Le gouvernement s'engage à prendre prochainement des dispositions pour faire évoluer cette tarification dans la prochaine loi de financement de la Sécurité sociale (LFSS). Côté calendrier toujours, la plupart des décrets de ce pacte seront signés avant l'été et seront finalisés dans une loi présentée au début 2014.

Comme le constate Le Parisien/Aujour­d'hui, "ce pacte intervient quelques jours après l'annonce d'une baisse des tarifs des actes à l'hôpital public, synonyme d'une réduction des budgets de 0,56%". L'opposition ne s'est évidemment pas privée d'en faire la remarque. Pour Philippe Juvin, spécialiste de la santé à l'UMP, les annonces de la ministre de la Santé sont des "incantations" et un "enfumage" alors qu'"en même temps, le gouvernement coupe les vivres à l'hôpital public", rapportent Les Echos.

De son côté, la Fédération hospita­lière de France (FHF) est plus partagée. Son délégué général, Gérard Vincent, estime qu'"on ne peut qu'être d'accord avec le discours de la ministre, qui est plein de bonnes intentions. Mais la réalité des décisions qui ont été prises la semaine dernière pénalise l'hôpital", reconnaît-il également.

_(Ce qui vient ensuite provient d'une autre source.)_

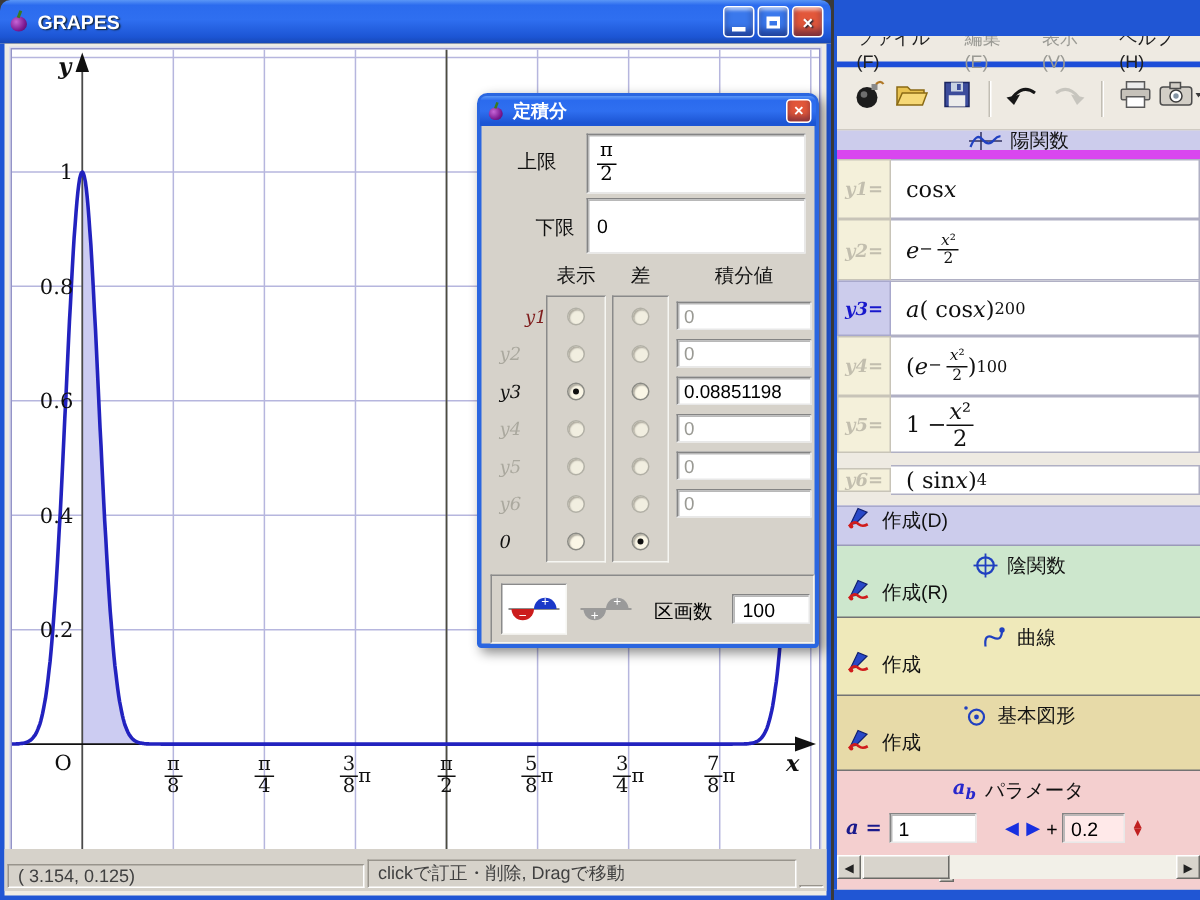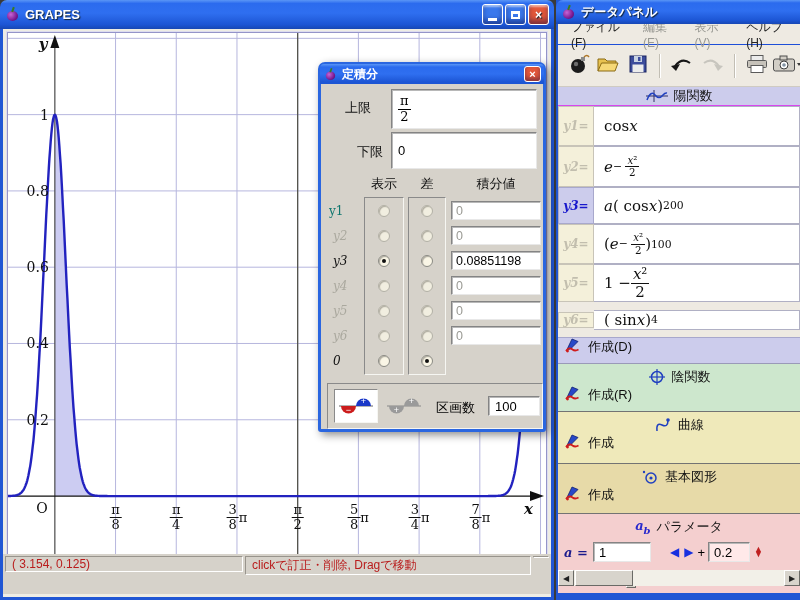"データパネル" div.titlebar { html: <div> <span></span> <span>データパネル</span> </div> -> none }
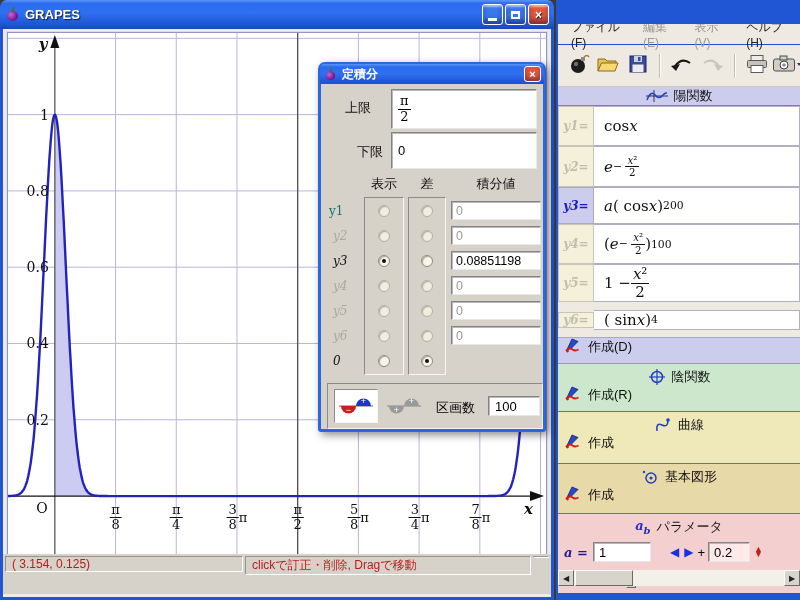"ファイル(F)" .menubar { border-bottom: 1px solid #1d4ed8 -> 4px solid #1d4ed8 }
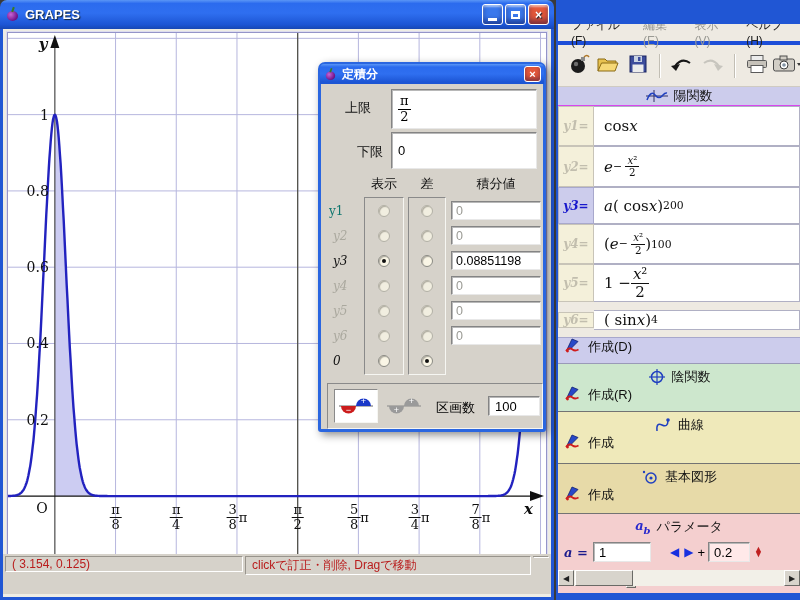"陽関数" .sec-explicit-header { border-bottom: 1px solid #d946ef -> 6px solid #d946ef }
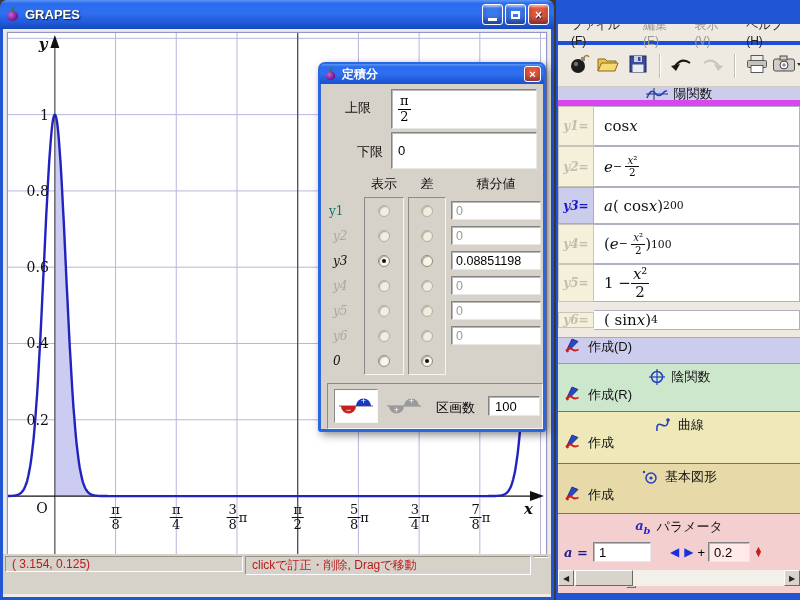"y1" span.drowlabel { color: #0f766e -> #7f1d1d; font-style: none -> italic; left: 2px -> 23px }
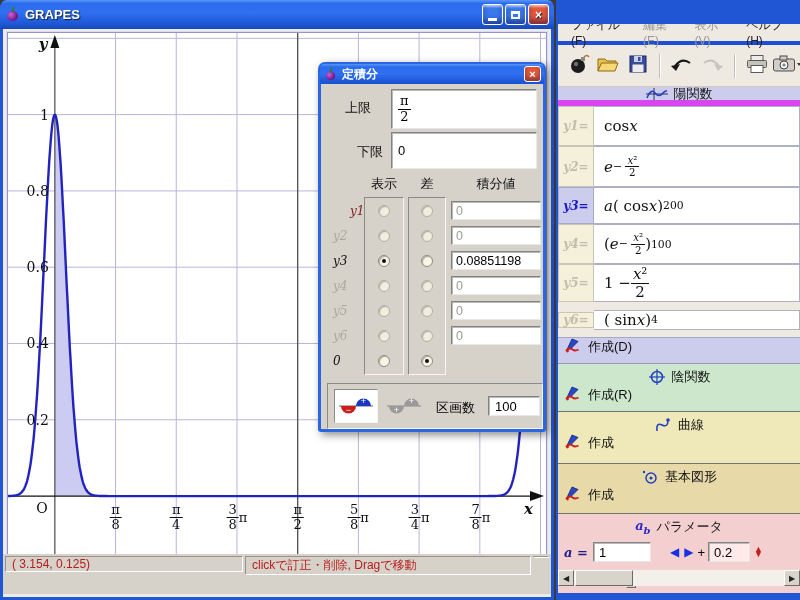"( 3.154, 0.125)" .statusbar { align-items: flex-start -> flex-end; color: #b91c1c -> #404040; height: 40px -> 28px }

Un appel national pour les aidants familiaux
Les 8,3 millions de Français qui s'occupent d'un proche dépendant ont trouvé leurs défenseurs. Comme l'annonce Le Parisien/Aujourd'hui (page 9), plusieurs personnalités viennent de lancer sur la page Facebook® "Equitépourlesaidants" un appel national en leur faveur assorti d'une pétition.

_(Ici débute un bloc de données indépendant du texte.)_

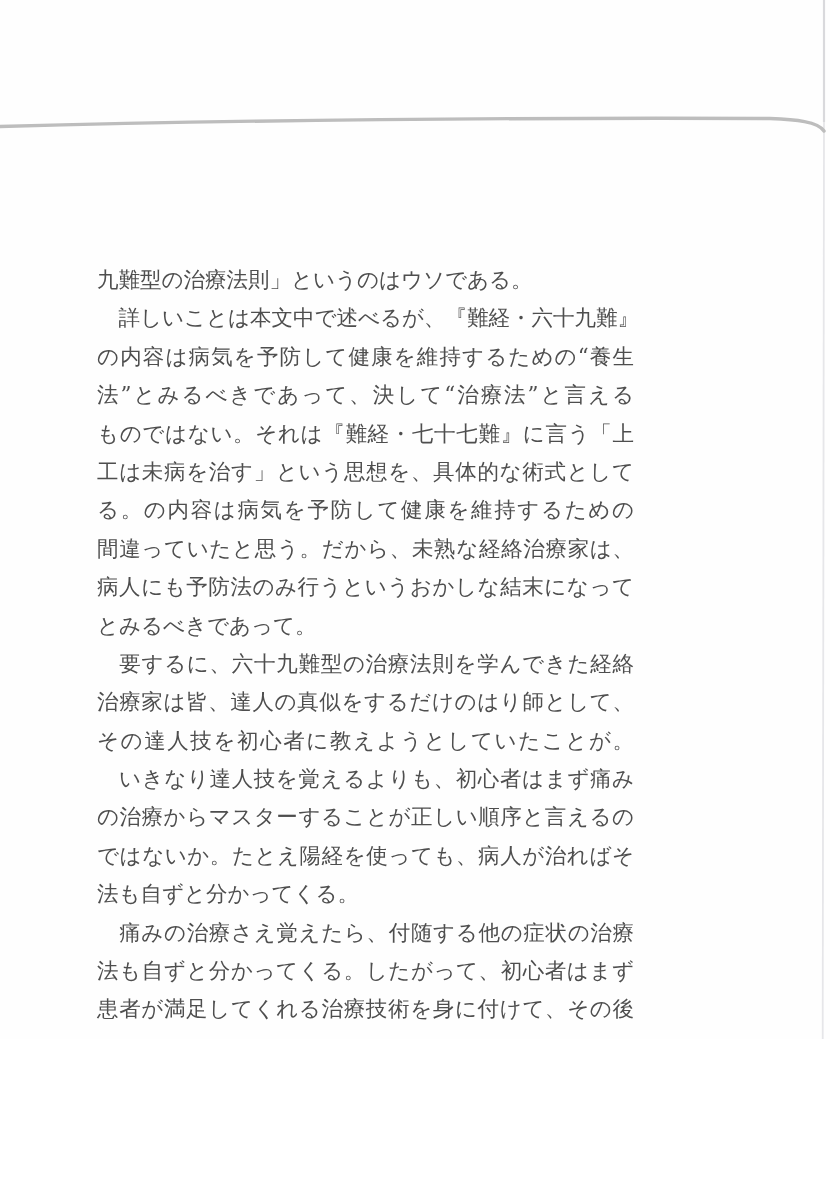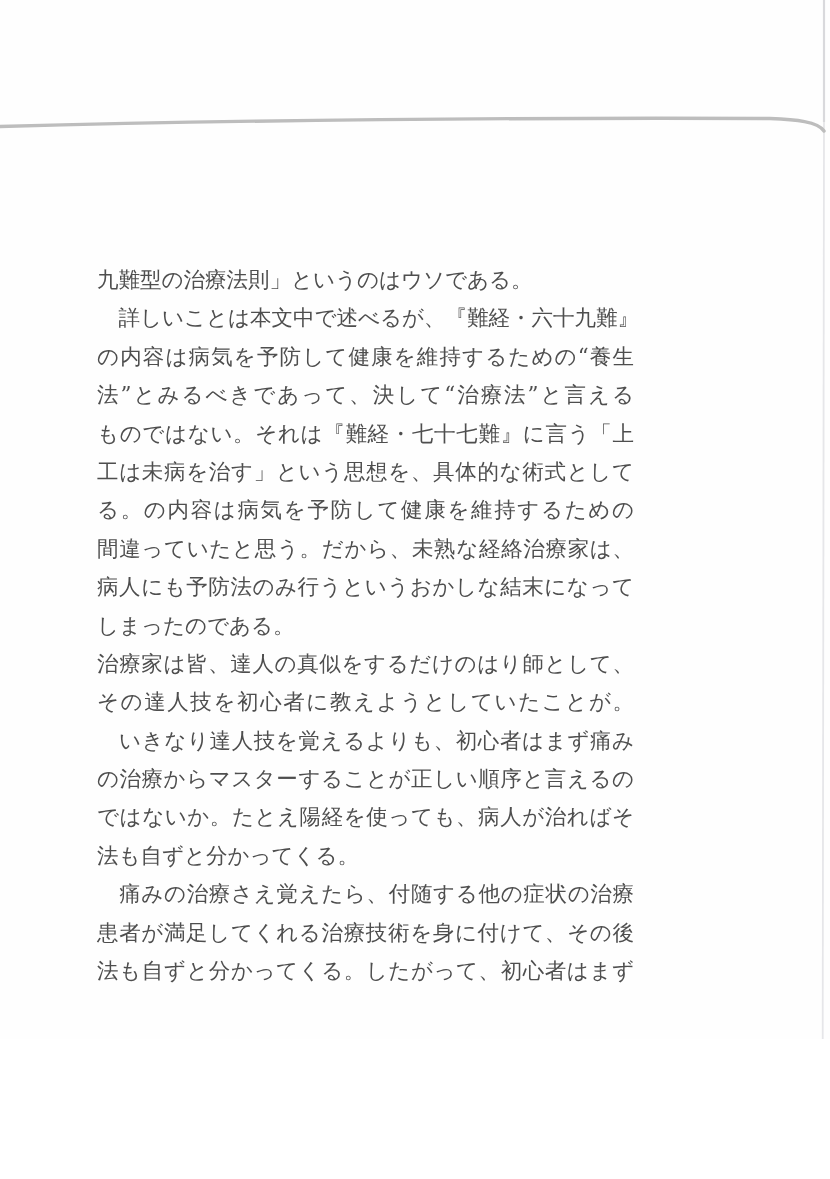"しまったのである。" div.text-line { text: しまったのである -> とみるべきであって }
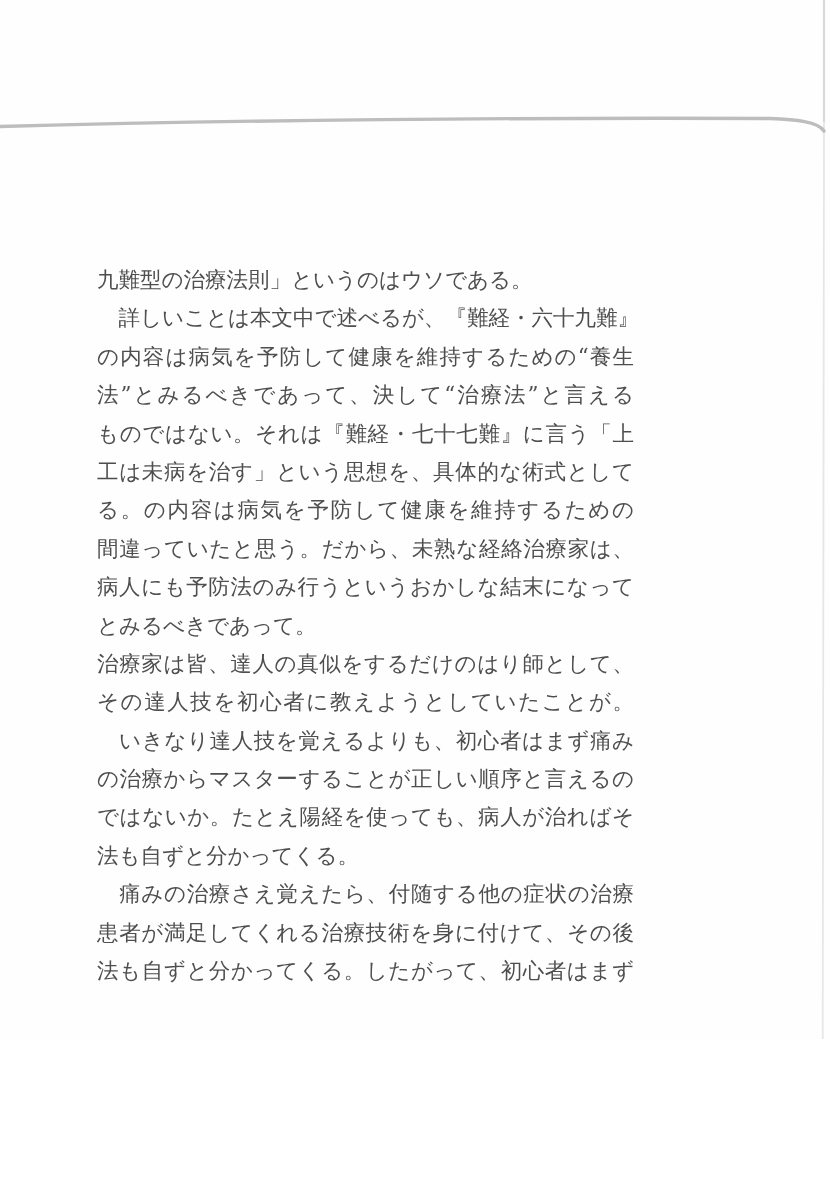"要するに、六十九難型の治療法則を学んできた経絡" div.text-line { html: none -> <div> 要するに、六十九難型の治療法則を学んできた経絡</div> }
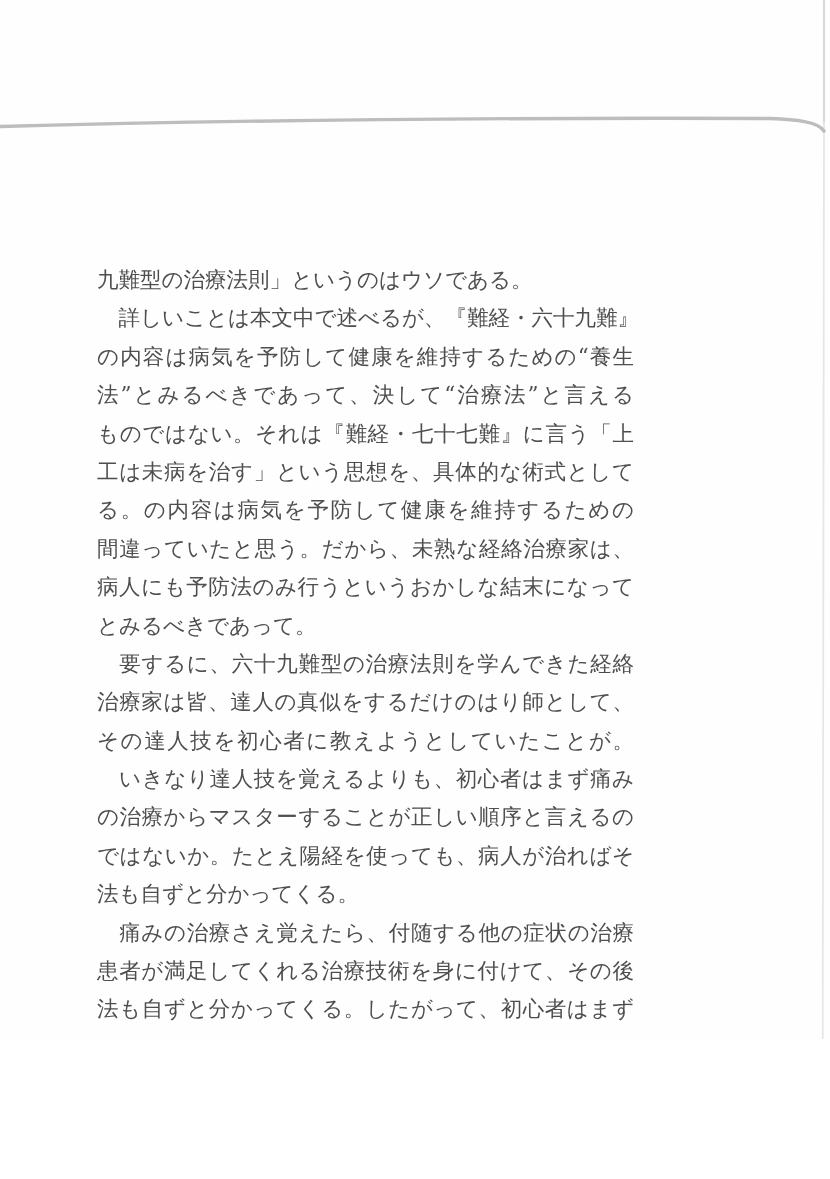"患者が満足してくれる治療技術を身に付けて、その後" div.text-line { order: before "法も自ずと分かってくる。したがって、初心者はまず" -> after "法も自ずと分かってくる。したがって、初心者はまず" }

En compagnie de Paulette Guinchard, ancienne secrétaire d'Etat aux Personnes âgées du gouvernement Jospin, et de quatre autres personnalités, le sociologue spécialiste du vieillissement Serge Guérin a lancé ce "cri d'alarme constructif" pour que certaines dispositions soient prises par les pouvoirs publics.

Parmi ces mesures, indique le quotidien, figure l'instauration de bilans de santé gratuits annuels. "Parce que les aidants familiaux s'épuisent et s'occupent souvent très peu d'eux-mêmes, il s'agirait de leur proposer tous les ans un bilan gratuit, avec dépistage spécifique de l'épuisement." D'après Serge Guérin, "un tiers des aidants partent avant la personne dont ils s'occupent, taux qui grimpe à 40% lorsqu'il s'agit d'un ma­lade d'Alzheimer".

Autre proposition : la création d'un forfait de cinquante heures d'activité physique, de façon à s'entretenir physiquement et à sortir de l'isolement social. "L'idée, écrit le journal, serait d'accorder un forfait de séances gratuites adaptées (taî-chi, yoga…), notamment à leur âge (57% des aidants ont plus de 50 ans)." Celui-ci pourrait prendre la forme de chèques activités proposés par les mu­tuelles, les conseils généraux ou encore les municipalités.

Enfin, la création de congés générant des droits à la retraite est aussi proposée par les défenseurs des aidants familiaux. S'il existe actuellement un congé de soutien familial non rémunéré pour s'occuper d'un proche pendant un an maximum, celui-ci, tout comme les congés à temps partiel, n'interviennent pas dans les cotisations retraites.